┏━━

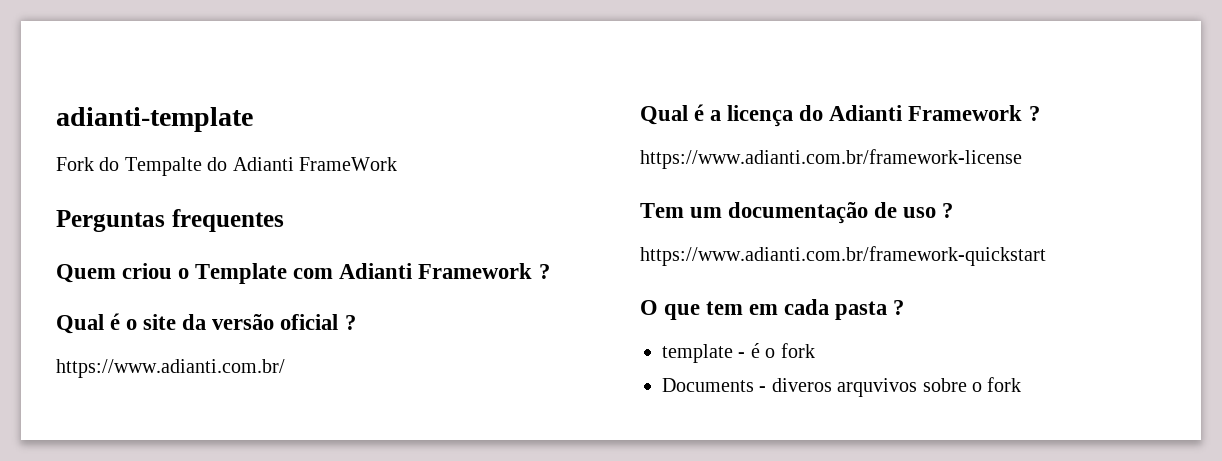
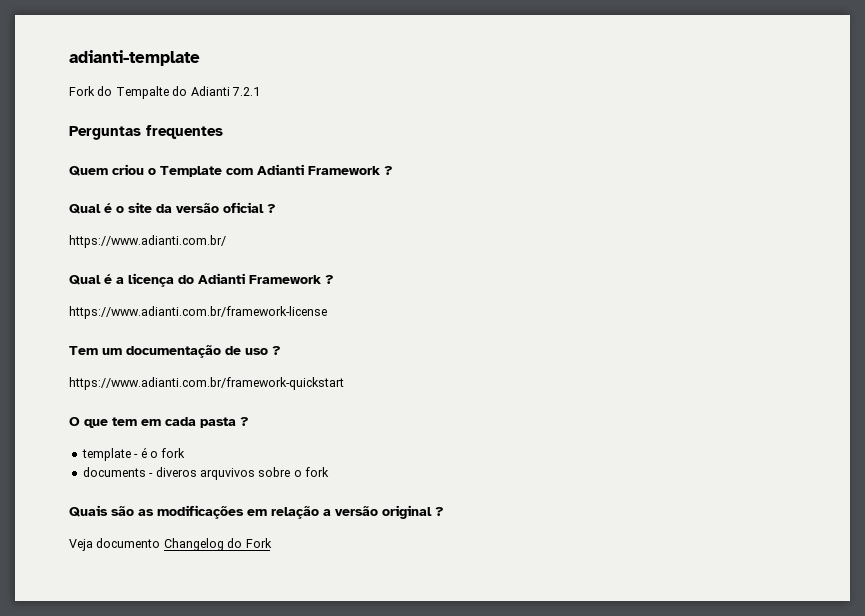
[299,157,397,171] FrameWork -> [231,87,260,96] 7.2.1
[662,378,754,392] Documents -> [82,467,146,477] documents
(1022, 384) none -> [69,505,444,519] [69,538,272,551] // Quais são as modificações em relação a versão original ? // Veja documento Changelog do Fork

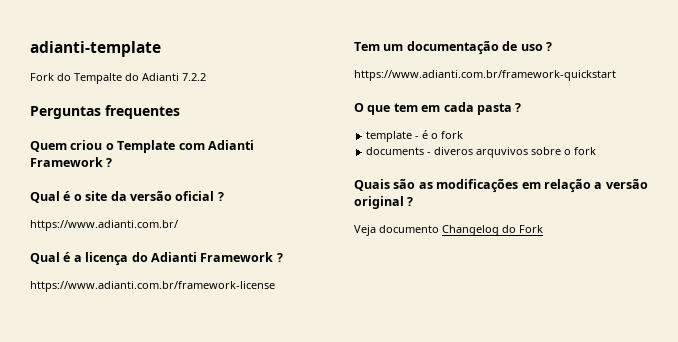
[231,87,260,96] 7.2.1 -> [182,73,206,81] 7.2.2

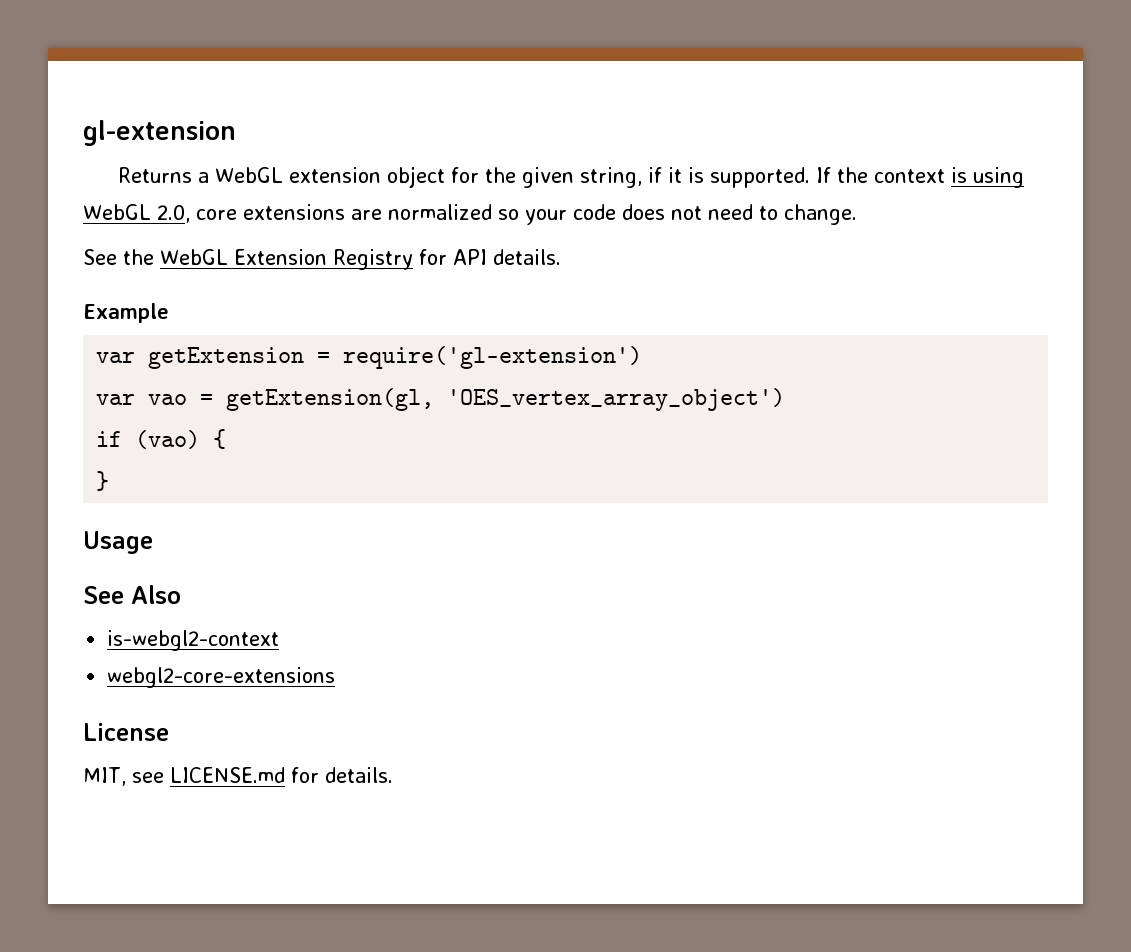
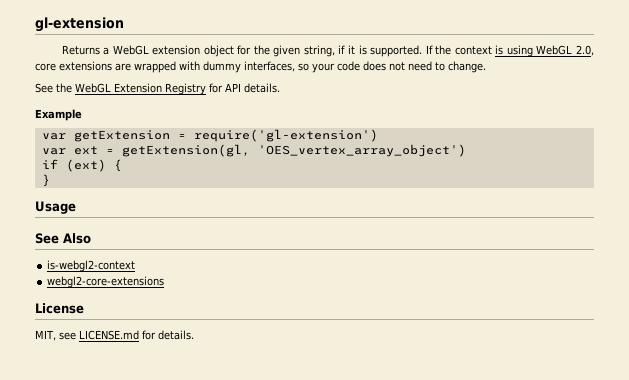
[387,204,492,220] normalized -> [134,61,295,73] wrapped with dummy interfaces,
[148,394,188,405] vao -> [73,146,98,155] ext
[135,430,201,449] (vao) -> [65,159,106,172] (ext)

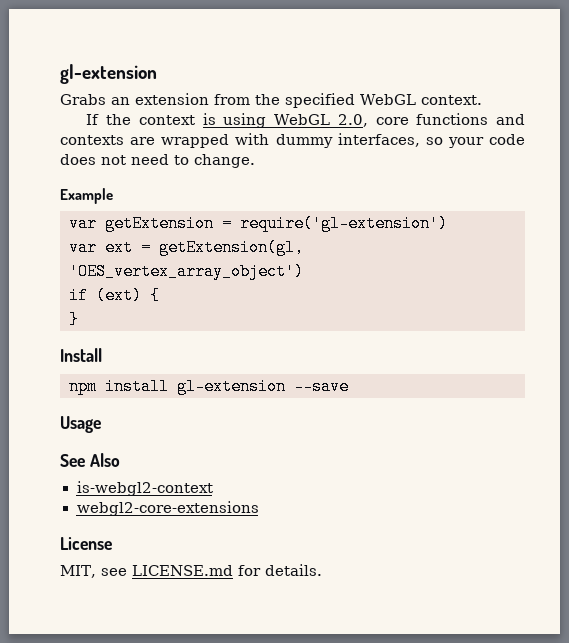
[61,45,423,57] Returns a WebGL extension object for the given string, if it is supported. -> [60,93,482,108] Grabs an extension from the specified WebGL context. //
[59,61,112,71] extensions -> [416,113,525,125] [60,135,124,145] functions and contexts
[35,83,280,95] // See the WebGL Extension Registry for API details. -> (255, 161) none
(50, 180) none -> [60,348,102,362] [69,378,349,395] // Install // npm install gl-extension --save

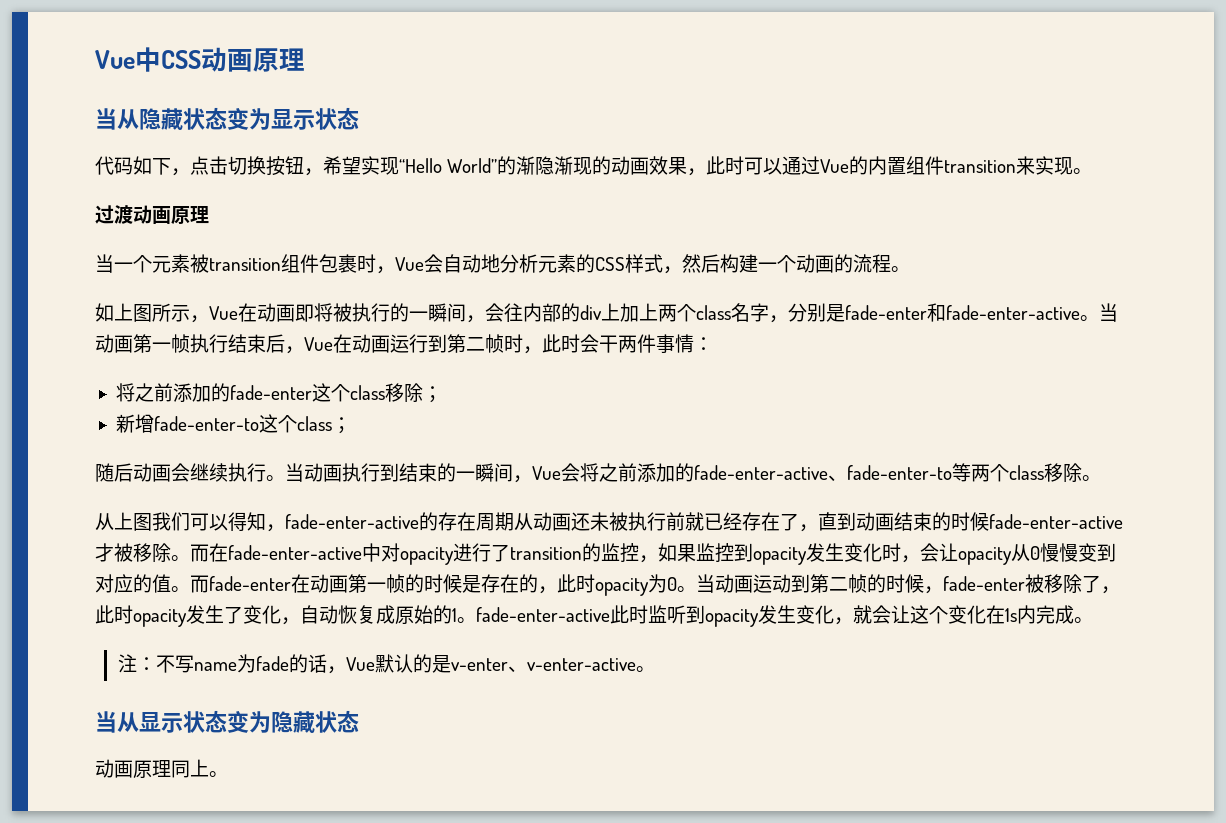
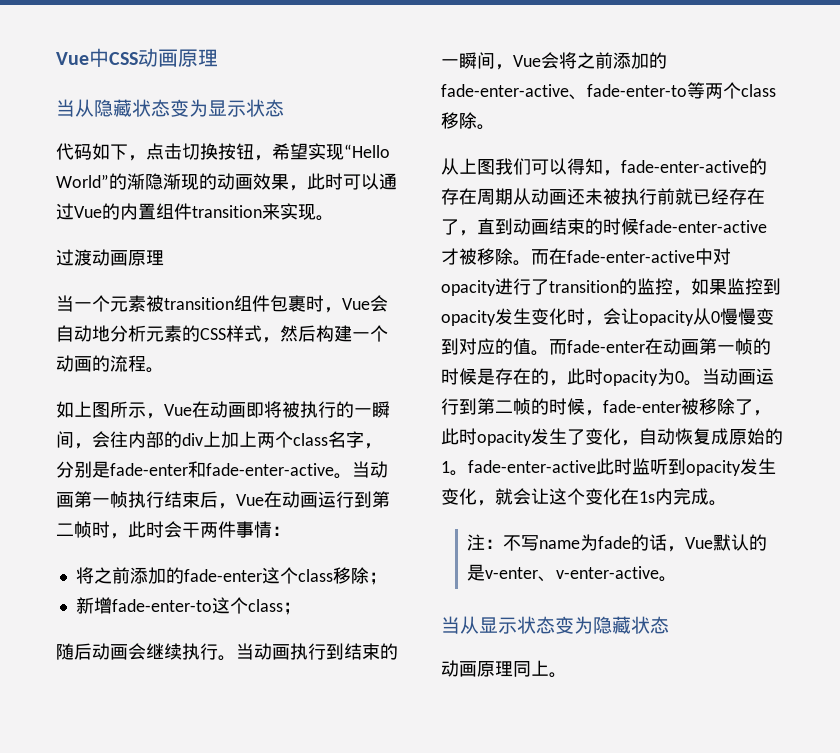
[772,574,791,593] 动 -> [441,398,459,415] 行

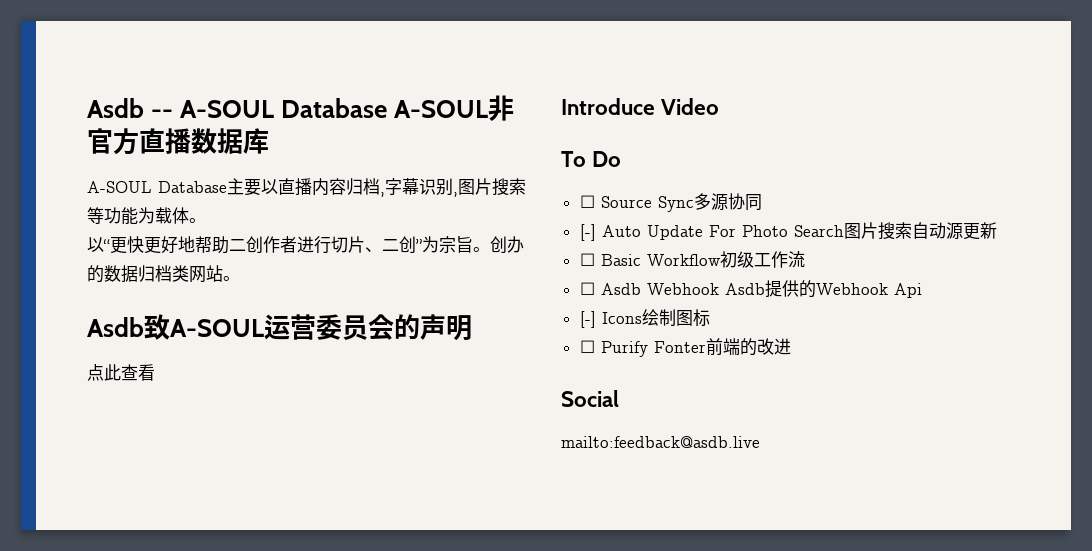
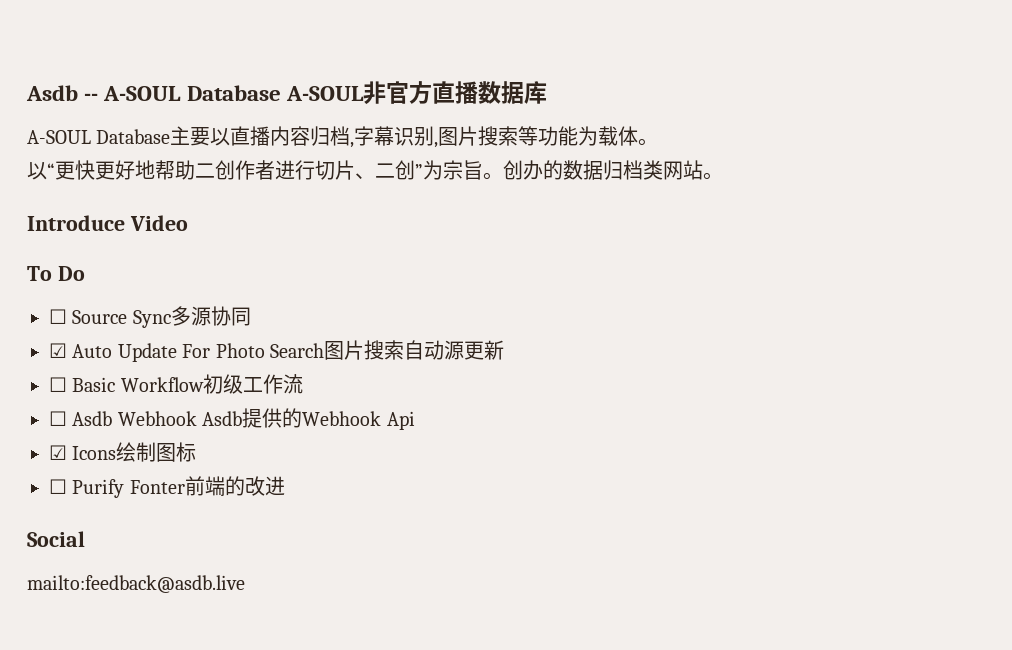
[87,314,472,341] [87,364,155,381] // Asdb致A-SOUL运营委员会的声明 // 点此查看 -> (723, 176) none
[579,224,596,241] [-] -> [49,343,67,358] ☑
[579,311,596,328] [-] -> [49,445,67,460] ☑

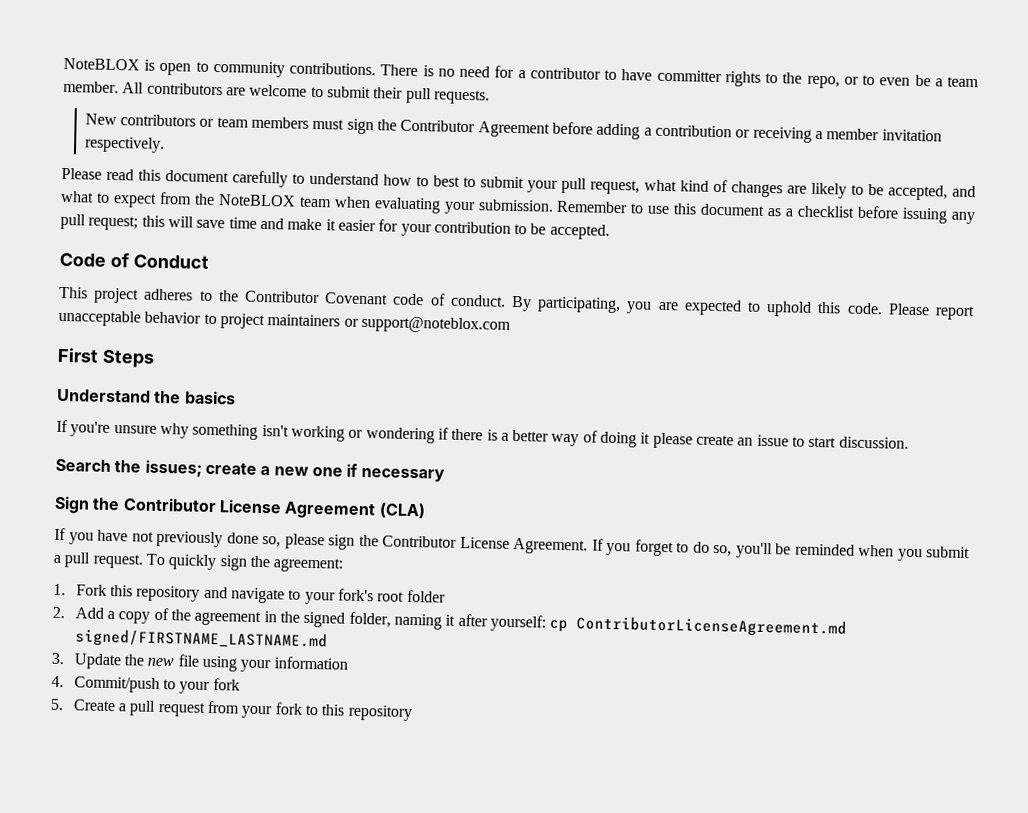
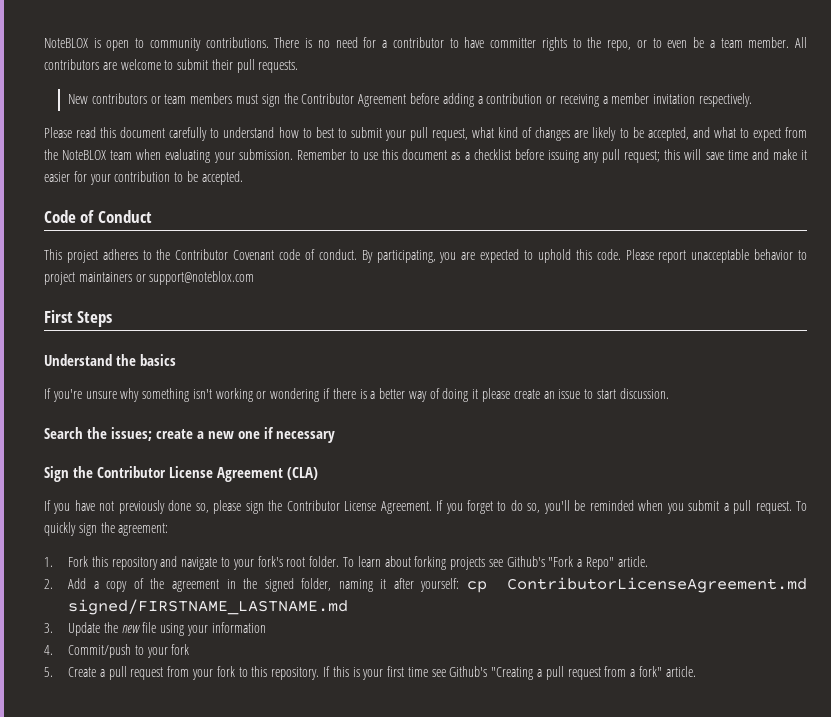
[406,589,446,603] folder -> [309,556,648,570] folder. To learn about forking projects see Github's "Fork a Repo" article.
[347,704,413,722] repository -> [271,666,696,680] repository. If this is your first time see Github's "Creating a pull request from a fork" article.

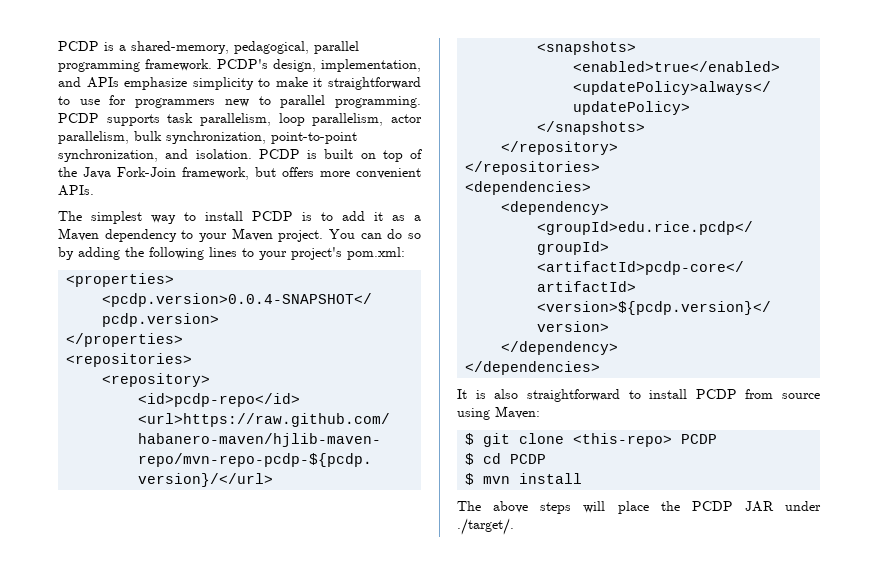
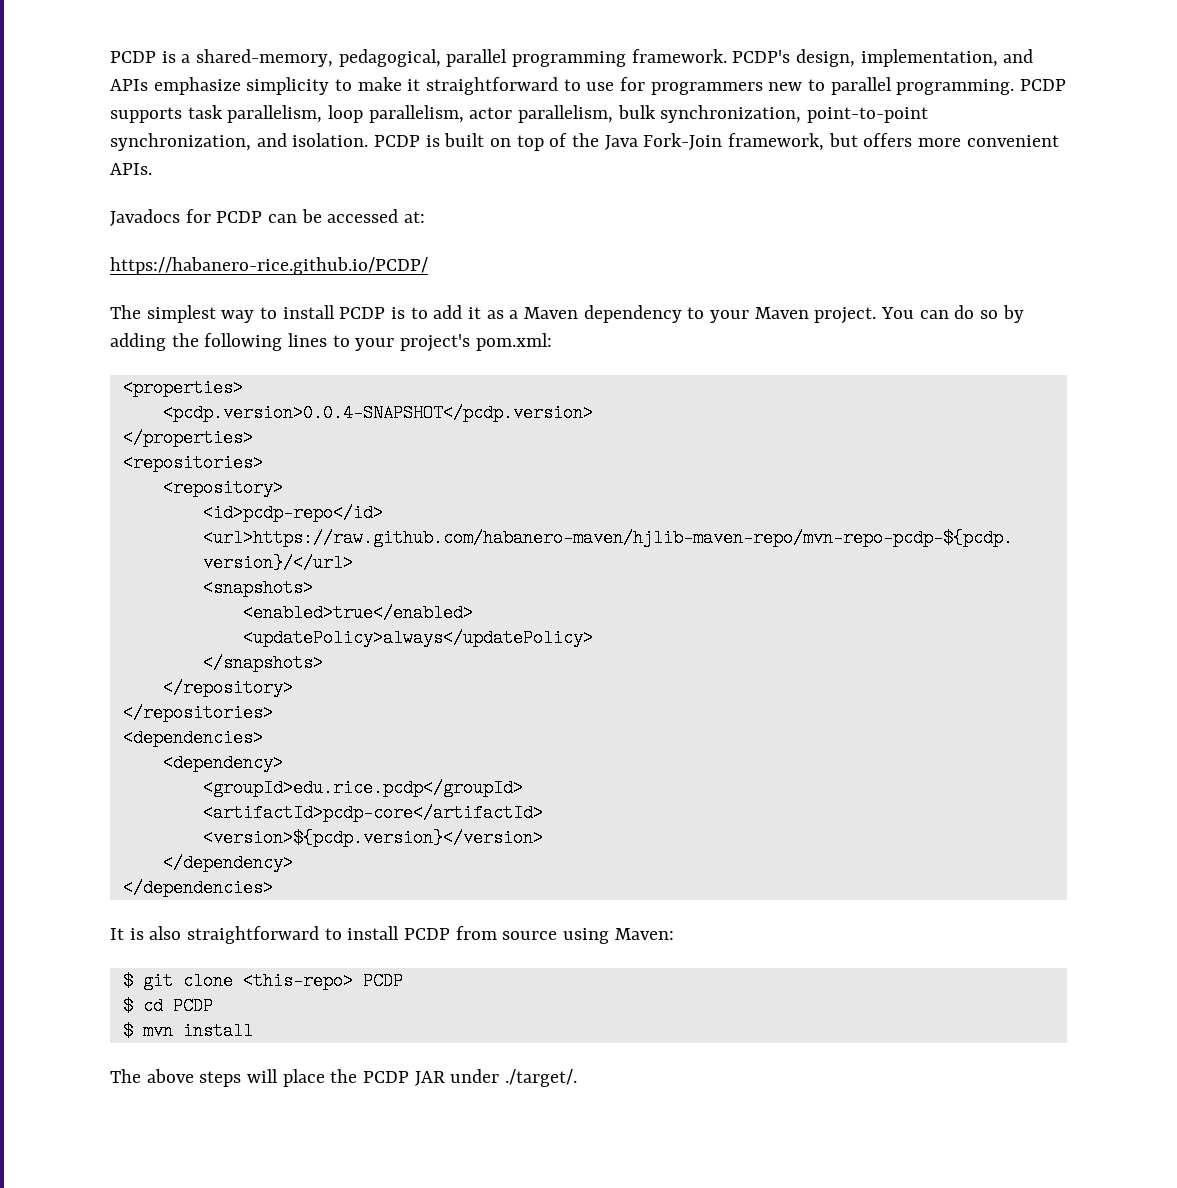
(94, 190) none -> [110,209,426,226] [110,257,428,275] // Javadocs for PCDP can be accessed at: // https://habanero-rice.github.io/PCDP/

┗━━

--- EXERCISE OBJECTIVE ---
Which lines of the data include the string "from"? Find them and copy each one.

--- YOUR SOLUTION ---
[61,45,423,57] Returns a WebGL extension object for the given string, if it is supported. -> [60,93,482,108] Grabs an extension from the specified WebGL context. //
[347,704,413,722] repository -> [271,666,696,680] repository. If this is your first time see Github's "Creating a pull request from a fork" article.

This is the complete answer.